The Everquest Financial Fiasco makes it clear: Jim Gilmore cannot be the nominee

March 25, 2008

With this post, I may very well burn to ashes half the friendships I have made in the blogosphere.  The Gilmore-Marshall Senate race has lead to many arguments (not a bad things), a lot of snark (which need not be bad either), and a good deal of informed discussion.  It has been largeyl focused on issues, as it should be.  I would like nothing more but for it to stay there.  Unfortunately, Jim Gilmore’s association with Everquest Financial has forced the debate to move to personal reputation – or to put it another way, Gilmore’s position as Chairman of Everquest means he cannot be the nominated this May, or the party will suffer incalculable and perhaps irreparable damage.
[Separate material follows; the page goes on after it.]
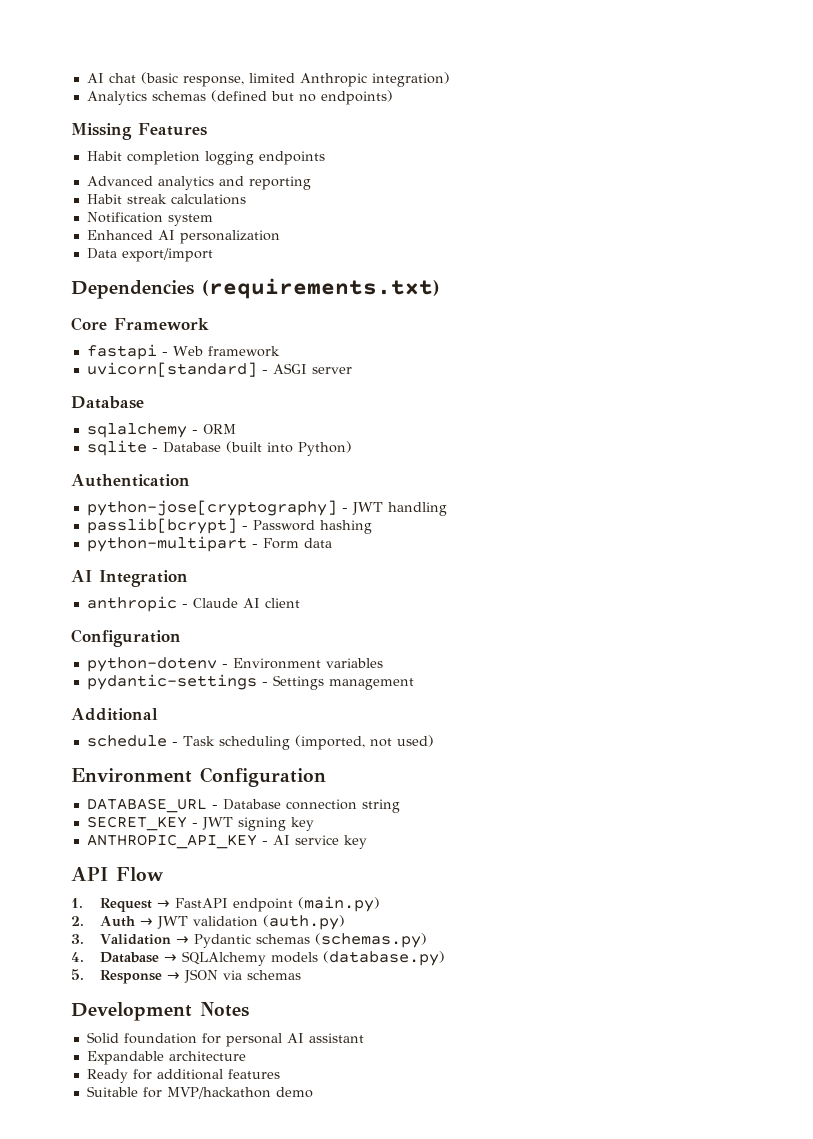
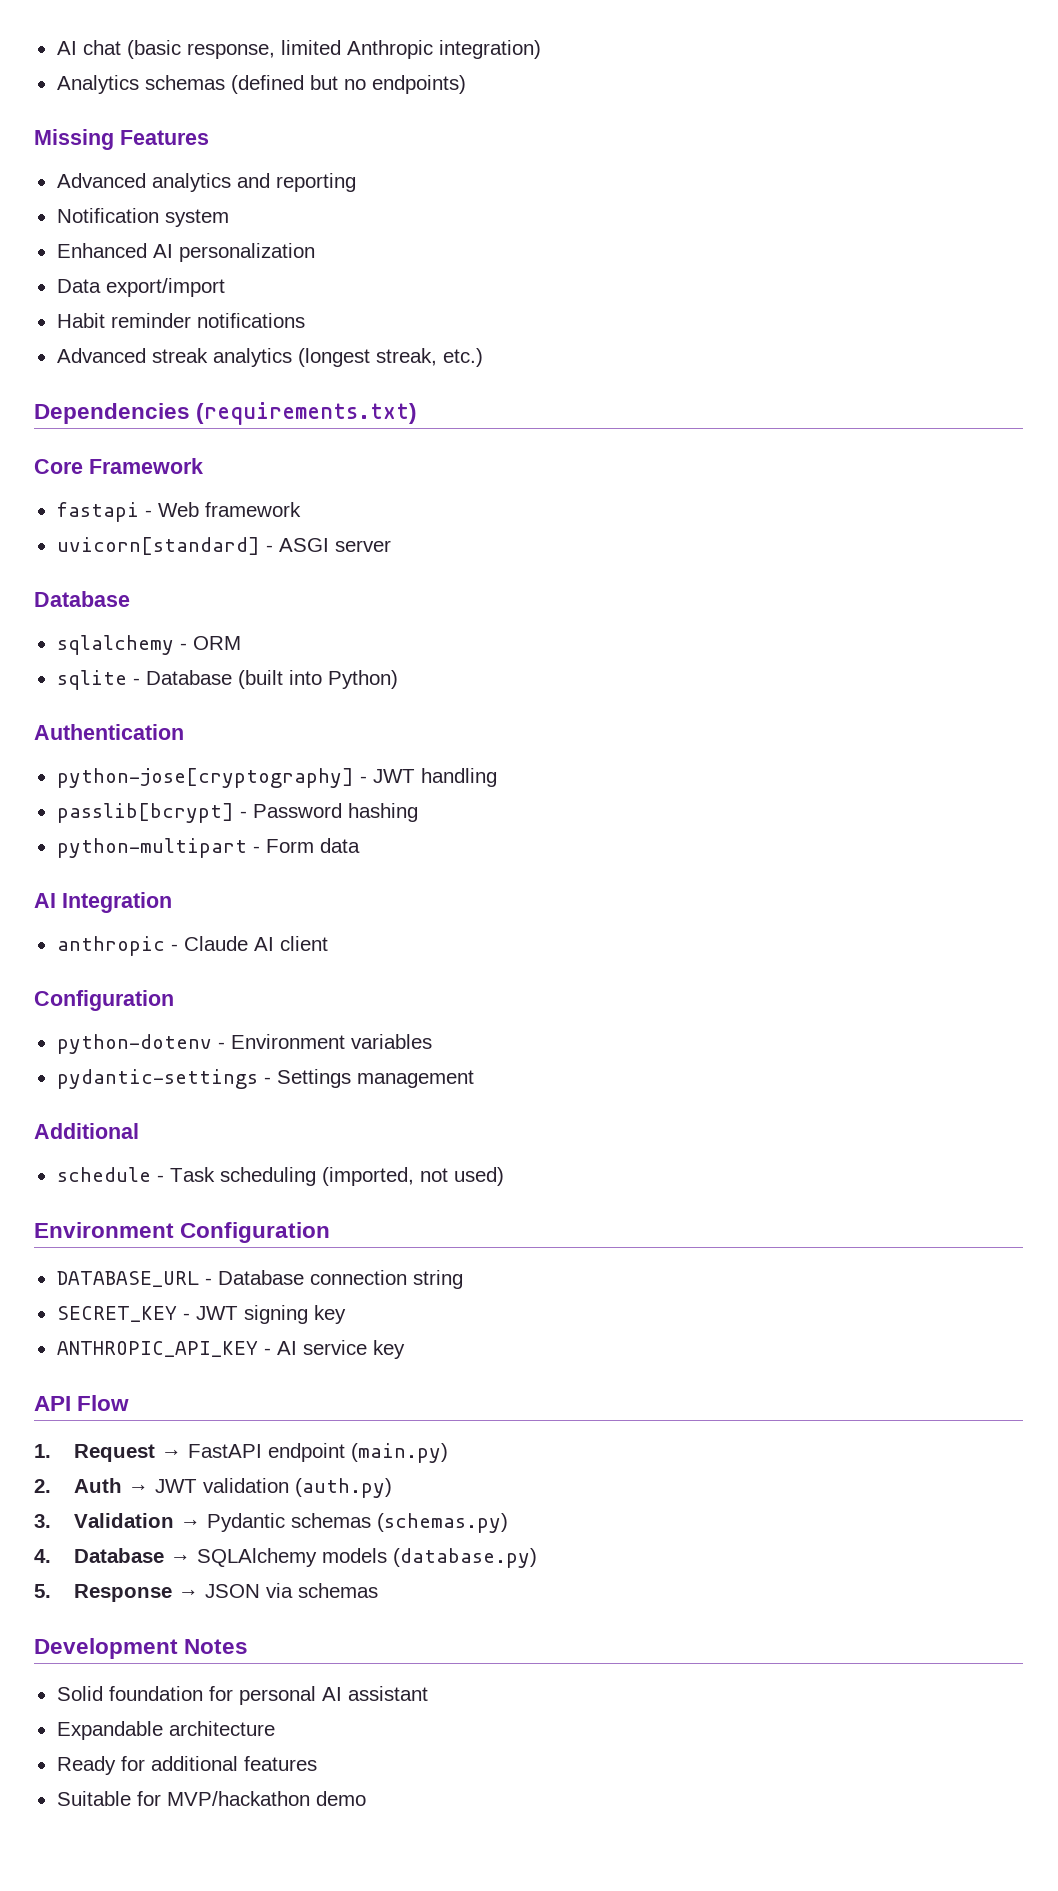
- Habit completion logging endpoints
- Habit streak calculations
+ Habit reminder notifications
+ Advanced streak analytics (longest streak, etc.)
To understand why, we have to go back a year – to early 2007, when Everquest was preparing for its Initial Public Offering (sale of stock shares).  At the time, it was basically a holding company for a bunch of Collateralized Debt Obligations (CDOs), which is a fancy name for an asset group made up of a bunch of loans.  The trouble is, the CDOs Everquest had were largely based on subprime mortgages, the very mortgages that at the time were driving Wall Street crazy because they were providing default notices instead of investment returns.  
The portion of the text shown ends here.